▸ Task description: Begin at the line below that contains "The Mind - Extrême: 2". Repeat it and all remaining lines of the records exactly.

-*-

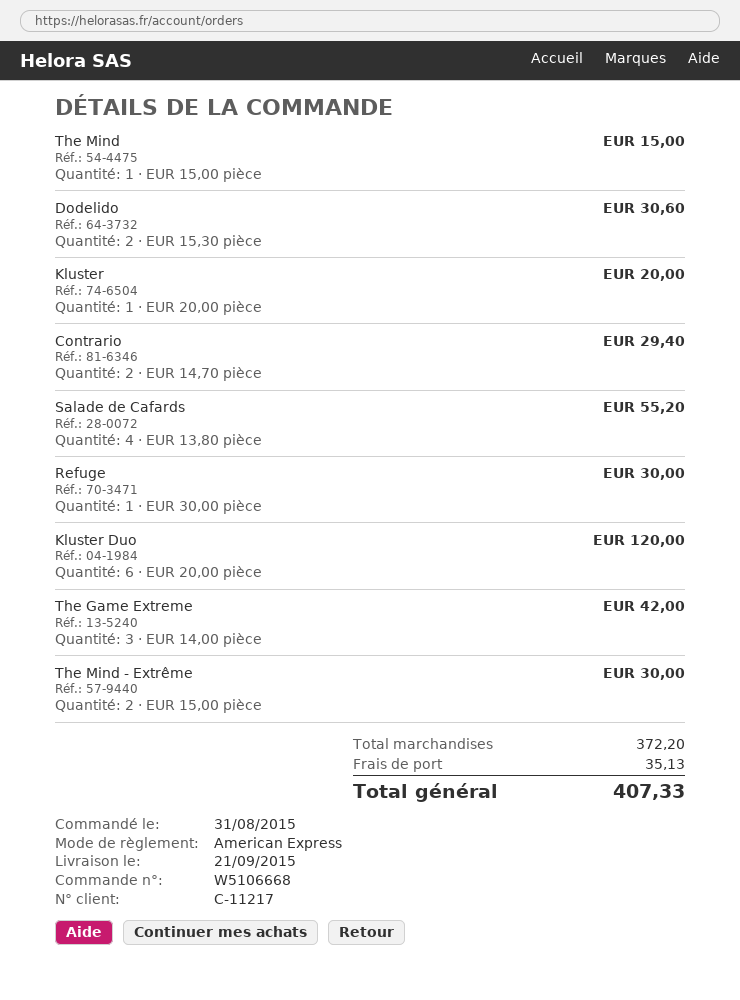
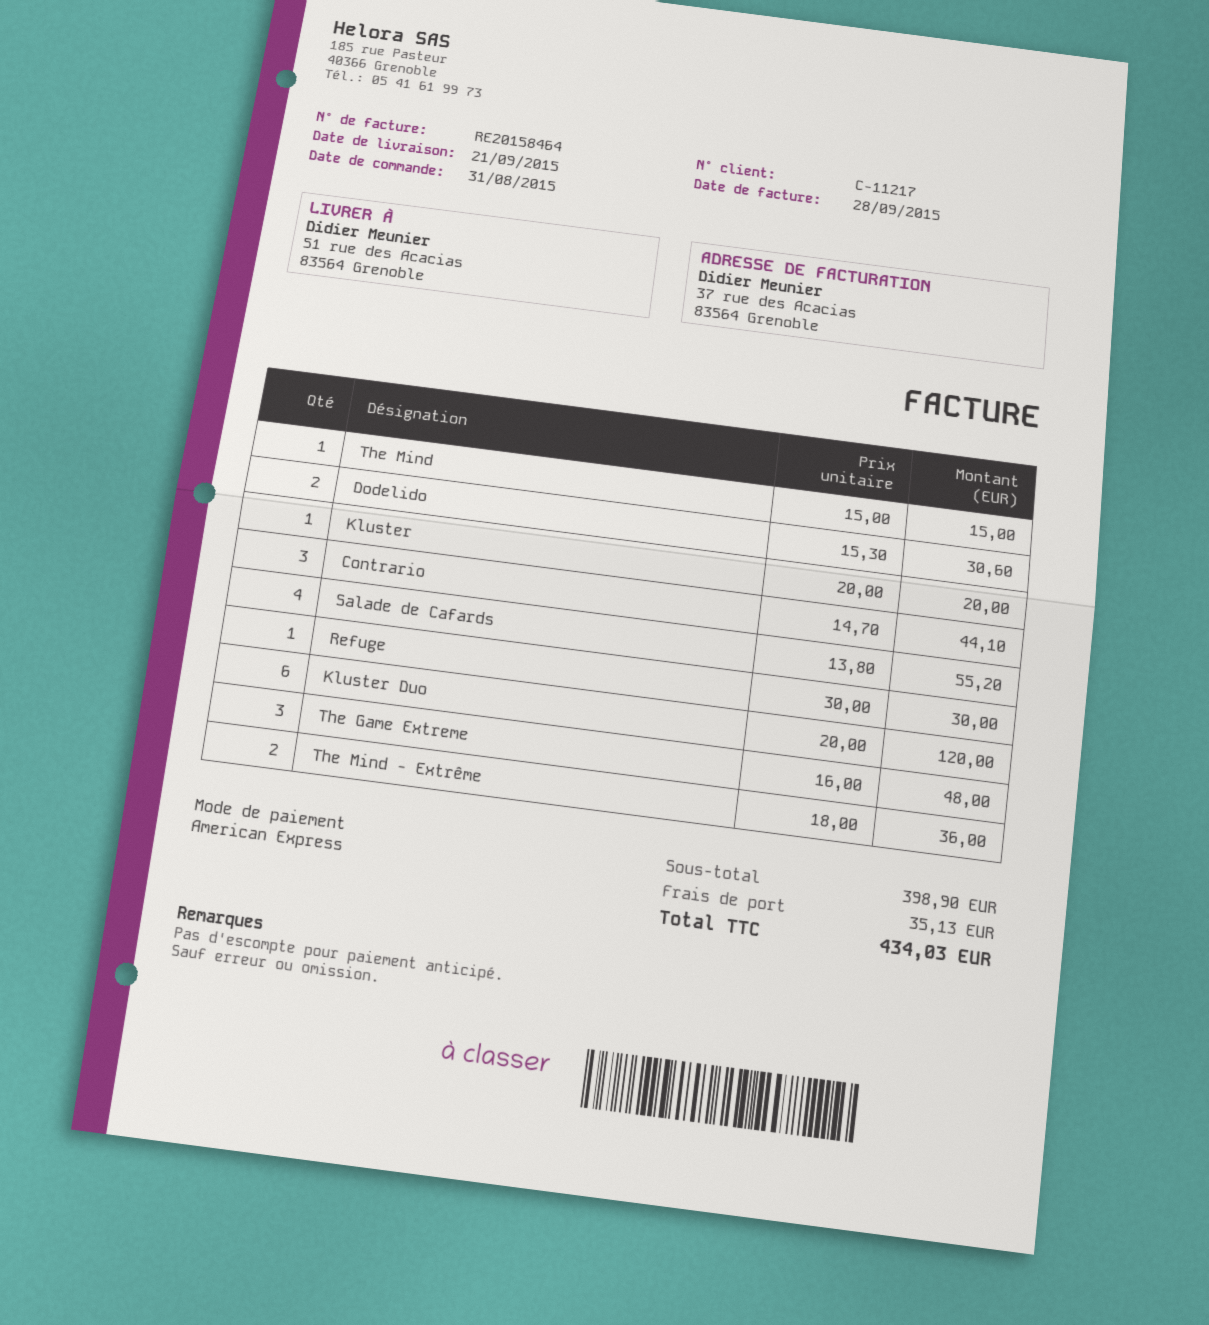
Contrario: 2 x 14.70 = 29.40 -> 3 x 14.70 = 44.10
The Game Extreme: 3 x 14.00 = 42.00 -> 3 x 16.00 = 48.00
The Mind - Extrême: 2 x 15.00 = 30.00 -> 2 x 18.00 = 36.00
subtotal: 372.20 -> 398.90
total: 407.33 -> 434.03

-*-

▸ Result:
The Mind - Extrême: 2 x 15.00 = 30.00 -> 2 x 18.00 = 36.00
subtotal: 372.20 -> 398.90
total: 407.33 -> 434.03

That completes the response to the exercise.